### Data extract ###
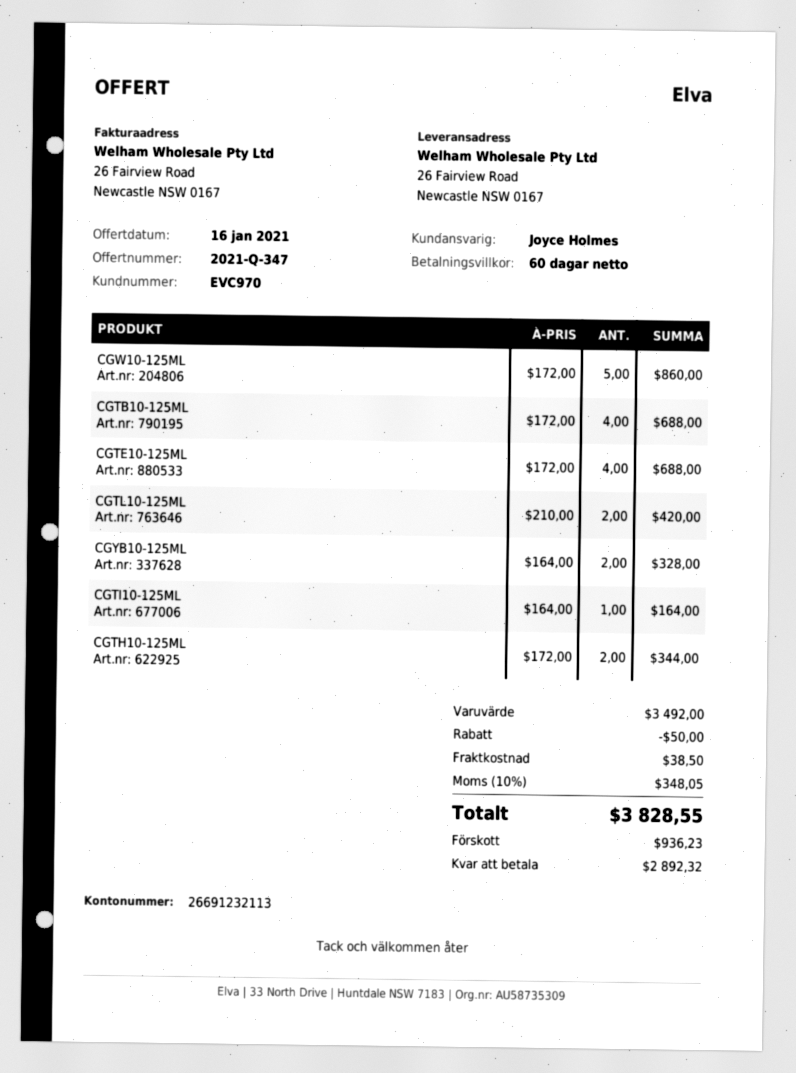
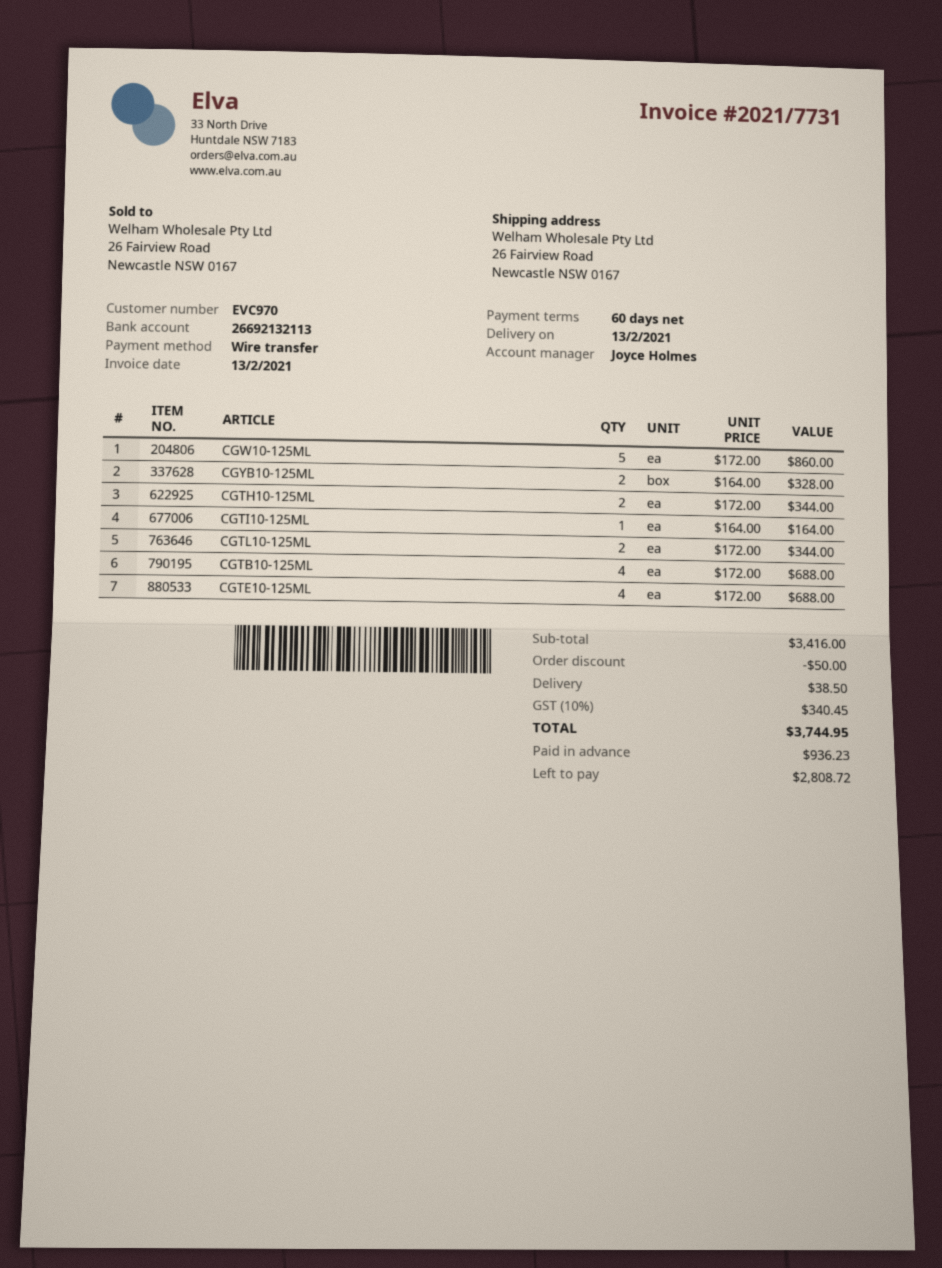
bank account: 26691232113 -> 26692132113
CGTL10-125ML: 2 x 210.00 = 420.00 -> 2 x 172.00 = 344.00
subtotal: 3492.00 -> 3416.00
tax: 10% = 348.05 -> 10% = 340.45
total: 3828.55 -> 3744.95
balance: 2892.32 -> 2808.72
###
Action item - Skipping all images, output the listing exactly.

Response to the exercise -
bank account: 26691232113 -> 26692132113
CGTL10-125ML: 2 x 210.00 = 420.00 -> 2 x 172.00 = 344.00
subtotal: 3492.00 -> 3416.00
tax: 10% = 348.05 -> 10% = 340.45
total: 3828.55 -> 3744.95
balance: 2892.32 -> 2808.72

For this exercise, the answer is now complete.